EP: 7.Unmet Needs and Future Directions in CLL

EP: 8.Recap: Noninferiority Comparison of Acalabrutinib and Ibrutinib for Previously Treated CLL

Michael R. Bishop, MD: Bruce, what do you think were the key takeaways from this paper?

Bruce B. Bank, MD: I suspect everybody might say this, but it’s the atrial fibrillation. In my experience, that has been the biggest bugaboo. This is a skewed sample, but I have quite a few patients on acalabrutinib, and none has developed atrial fibrillation. That has always been the main takeaway. I don’t have any question in my mind that it’s a superior drug to ibrutinib, even though ibrutinib paved the way for the class. It would be interesting to see what some of the newer BTK inhibitors achieve. There’s 1 in development, orelabrutinib. It will be interesting to see what that is like. I don’t think zanubrutinib is FDA approved for CLL [chronic lymphocytic leukemia] yet, but it’s also a very useful agent with a better adverse effect profile than ibrutinib.

Michael R. Bishop, MD: This was a very well-designed trial focusing on this higher-risk patient population, and we can extrapolate it to any relapse population.

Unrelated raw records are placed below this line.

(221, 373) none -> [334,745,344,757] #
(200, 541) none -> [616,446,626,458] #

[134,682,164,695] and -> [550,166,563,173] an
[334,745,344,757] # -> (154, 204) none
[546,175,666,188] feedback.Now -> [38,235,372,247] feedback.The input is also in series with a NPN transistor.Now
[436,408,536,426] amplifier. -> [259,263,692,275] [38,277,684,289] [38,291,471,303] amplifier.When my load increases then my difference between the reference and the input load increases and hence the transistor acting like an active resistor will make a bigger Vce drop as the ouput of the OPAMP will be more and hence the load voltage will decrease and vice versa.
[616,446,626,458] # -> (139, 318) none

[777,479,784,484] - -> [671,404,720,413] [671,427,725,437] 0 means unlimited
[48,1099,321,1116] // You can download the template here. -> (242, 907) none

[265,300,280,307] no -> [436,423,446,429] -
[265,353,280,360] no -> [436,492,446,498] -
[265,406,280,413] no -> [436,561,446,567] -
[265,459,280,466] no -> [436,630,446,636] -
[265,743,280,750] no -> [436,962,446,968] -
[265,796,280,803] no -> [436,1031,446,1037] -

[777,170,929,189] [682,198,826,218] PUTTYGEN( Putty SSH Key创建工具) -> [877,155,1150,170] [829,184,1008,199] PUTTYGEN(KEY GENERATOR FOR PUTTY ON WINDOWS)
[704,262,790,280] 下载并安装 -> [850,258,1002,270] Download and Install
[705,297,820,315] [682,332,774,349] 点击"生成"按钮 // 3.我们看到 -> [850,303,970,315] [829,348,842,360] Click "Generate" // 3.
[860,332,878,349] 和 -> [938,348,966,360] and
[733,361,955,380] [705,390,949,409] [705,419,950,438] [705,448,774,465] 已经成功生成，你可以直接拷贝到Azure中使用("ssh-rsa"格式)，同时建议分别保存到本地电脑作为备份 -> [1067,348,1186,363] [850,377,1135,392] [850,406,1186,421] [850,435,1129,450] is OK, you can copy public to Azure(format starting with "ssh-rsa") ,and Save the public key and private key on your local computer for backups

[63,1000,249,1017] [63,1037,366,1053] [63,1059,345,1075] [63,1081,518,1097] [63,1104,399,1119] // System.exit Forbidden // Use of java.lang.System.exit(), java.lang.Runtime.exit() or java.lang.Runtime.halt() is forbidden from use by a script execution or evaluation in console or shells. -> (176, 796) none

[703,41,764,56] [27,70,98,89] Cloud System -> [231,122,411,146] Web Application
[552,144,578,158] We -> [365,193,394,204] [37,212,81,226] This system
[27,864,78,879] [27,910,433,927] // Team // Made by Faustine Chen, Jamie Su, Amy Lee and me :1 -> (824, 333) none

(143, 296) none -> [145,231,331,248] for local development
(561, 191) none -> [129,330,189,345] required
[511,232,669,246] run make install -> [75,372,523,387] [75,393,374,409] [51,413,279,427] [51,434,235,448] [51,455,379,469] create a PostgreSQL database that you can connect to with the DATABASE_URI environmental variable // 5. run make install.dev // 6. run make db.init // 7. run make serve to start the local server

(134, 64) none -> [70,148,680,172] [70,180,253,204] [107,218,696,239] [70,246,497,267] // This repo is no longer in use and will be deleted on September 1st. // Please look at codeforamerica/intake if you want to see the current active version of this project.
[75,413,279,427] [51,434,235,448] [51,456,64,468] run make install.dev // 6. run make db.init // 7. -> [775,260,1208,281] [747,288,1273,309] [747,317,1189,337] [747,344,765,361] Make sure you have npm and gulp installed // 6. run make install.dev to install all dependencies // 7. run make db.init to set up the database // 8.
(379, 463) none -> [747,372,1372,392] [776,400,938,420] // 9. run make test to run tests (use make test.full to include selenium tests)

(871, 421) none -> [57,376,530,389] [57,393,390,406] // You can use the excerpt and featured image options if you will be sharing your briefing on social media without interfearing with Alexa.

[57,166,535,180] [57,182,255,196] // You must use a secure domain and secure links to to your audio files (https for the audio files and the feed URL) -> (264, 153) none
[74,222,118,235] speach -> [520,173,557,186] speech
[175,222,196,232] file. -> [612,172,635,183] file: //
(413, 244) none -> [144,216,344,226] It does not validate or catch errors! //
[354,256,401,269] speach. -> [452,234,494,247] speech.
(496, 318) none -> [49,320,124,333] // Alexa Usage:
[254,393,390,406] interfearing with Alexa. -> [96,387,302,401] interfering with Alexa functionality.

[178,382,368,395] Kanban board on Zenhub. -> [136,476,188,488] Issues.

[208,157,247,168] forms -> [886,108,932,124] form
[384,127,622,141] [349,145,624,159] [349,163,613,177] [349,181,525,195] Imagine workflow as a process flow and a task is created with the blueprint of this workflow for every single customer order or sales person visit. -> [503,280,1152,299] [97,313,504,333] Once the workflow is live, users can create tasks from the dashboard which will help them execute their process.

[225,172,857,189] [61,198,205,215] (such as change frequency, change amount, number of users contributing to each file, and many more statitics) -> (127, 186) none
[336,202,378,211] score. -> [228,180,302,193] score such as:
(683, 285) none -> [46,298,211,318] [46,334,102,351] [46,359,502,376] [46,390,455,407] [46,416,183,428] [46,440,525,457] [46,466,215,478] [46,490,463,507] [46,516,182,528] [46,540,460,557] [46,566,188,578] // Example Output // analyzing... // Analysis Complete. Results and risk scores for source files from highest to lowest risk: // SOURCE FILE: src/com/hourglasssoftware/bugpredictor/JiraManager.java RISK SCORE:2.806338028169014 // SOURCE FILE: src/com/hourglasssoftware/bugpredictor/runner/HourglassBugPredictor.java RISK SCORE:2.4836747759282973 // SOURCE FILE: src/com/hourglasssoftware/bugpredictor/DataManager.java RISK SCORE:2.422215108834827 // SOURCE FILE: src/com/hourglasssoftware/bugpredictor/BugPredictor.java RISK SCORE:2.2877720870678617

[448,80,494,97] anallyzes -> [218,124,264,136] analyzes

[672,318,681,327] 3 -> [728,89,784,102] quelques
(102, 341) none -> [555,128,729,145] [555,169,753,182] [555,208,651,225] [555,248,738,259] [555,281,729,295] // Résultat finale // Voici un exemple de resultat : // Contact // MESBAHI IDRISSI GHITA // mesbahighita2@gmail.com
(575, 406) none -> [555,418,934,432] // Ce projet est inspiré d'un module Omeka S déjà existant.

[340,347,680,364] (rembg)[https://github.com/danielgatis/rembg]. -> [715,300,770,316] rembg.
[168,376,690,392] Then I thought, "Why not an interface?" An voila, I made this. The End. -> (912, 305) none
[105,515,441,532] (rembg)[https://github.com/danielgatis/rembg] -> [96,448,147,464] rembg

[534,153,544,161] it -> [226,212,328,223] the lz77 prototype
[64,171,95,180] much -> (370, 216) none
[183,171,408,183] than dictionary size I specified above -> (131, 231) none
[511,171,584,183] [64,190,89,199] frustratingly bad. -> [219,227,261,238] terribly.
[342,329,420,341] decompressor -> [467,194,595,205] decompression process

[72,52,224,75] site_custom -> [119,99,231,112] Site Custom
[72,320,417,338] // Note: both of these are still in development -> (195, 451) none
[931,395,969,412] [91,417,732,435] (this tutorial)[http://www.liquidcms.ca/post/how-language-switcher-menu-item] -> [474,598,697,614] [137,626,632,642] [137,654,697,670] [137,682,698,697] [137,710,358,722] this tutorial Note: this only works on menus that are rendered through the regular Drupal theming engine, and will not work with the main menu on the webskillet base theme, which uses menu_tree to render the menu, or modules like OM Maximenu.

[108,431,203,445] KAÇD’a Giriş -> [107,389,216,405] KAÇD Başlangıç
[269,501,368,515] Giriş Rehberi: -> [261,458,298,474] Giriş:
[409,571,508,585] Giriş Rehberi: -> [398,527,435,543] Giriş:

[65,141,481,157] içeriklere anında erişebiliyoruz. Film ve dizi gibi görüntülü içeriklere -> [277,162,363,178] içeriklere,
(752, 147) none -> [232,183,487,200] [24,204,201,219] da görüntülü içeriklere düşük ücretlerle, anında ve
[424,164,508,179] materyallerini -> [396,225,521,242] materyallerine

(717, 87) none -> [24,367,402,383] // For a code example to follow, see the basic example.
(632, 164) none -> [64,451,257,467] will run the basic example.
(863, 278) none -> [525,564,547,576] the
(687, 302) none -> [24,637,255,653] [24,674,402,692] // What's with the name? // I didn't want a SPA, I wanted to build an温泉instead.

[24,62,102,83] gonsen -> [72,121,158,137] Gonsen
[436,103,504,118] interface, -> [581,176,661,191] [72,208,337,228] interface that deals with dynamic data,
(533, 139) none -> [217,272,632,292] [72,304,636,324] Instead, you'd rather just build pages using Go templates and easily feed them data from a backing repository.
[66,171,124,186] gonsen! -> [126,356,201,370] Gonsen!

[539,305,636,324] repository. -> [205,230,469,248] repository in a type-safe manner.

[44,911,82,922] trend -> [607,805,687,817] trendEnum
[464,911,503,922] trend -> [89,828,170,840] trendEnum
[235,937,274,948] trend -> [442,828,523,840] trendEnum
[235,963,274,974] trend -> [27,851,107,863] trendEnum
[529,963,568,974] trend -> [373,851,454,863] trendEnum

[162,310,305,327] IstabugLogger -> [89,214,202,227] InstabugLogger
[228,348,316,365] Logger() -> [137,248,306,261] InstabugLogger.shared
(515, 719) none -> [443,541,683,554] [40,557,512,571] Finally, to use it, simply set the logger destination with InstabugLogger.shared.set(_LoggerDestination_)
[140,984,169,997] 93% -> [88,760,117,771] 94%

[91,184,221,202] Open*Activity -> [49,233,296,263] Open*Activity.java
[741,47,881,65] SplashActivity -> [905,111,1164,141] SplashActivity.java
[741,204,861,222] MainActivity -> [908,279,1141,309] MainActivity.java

But when you specifically select out for the those with 17p deletions, which made up about 45%, and a high percentage of patients who had unmutated IGHV status, these were pretty good results. It placed the context of toxicities, which is important. When you have 2 great drugs in terms of efficacy, I agree that you have to go with the safer one. You have to take it twice a day, but that’s a small price to pay in terms of improvement in toxicities.

Taking that further biologically, do you think about that when they have that more specific selection for Bruton kinase inhibition as opposed to off-target? When you’re looking at data, does that make you think about the biology underlying these Bruton kinase inhibitors?

Bruce B. Bank, MD: I do, and I find this stuff fascinating. I wish I had more time to understand it as well as some of you high-level experts do. It’s very interesting why this drug would have such a profound effect on myocytes.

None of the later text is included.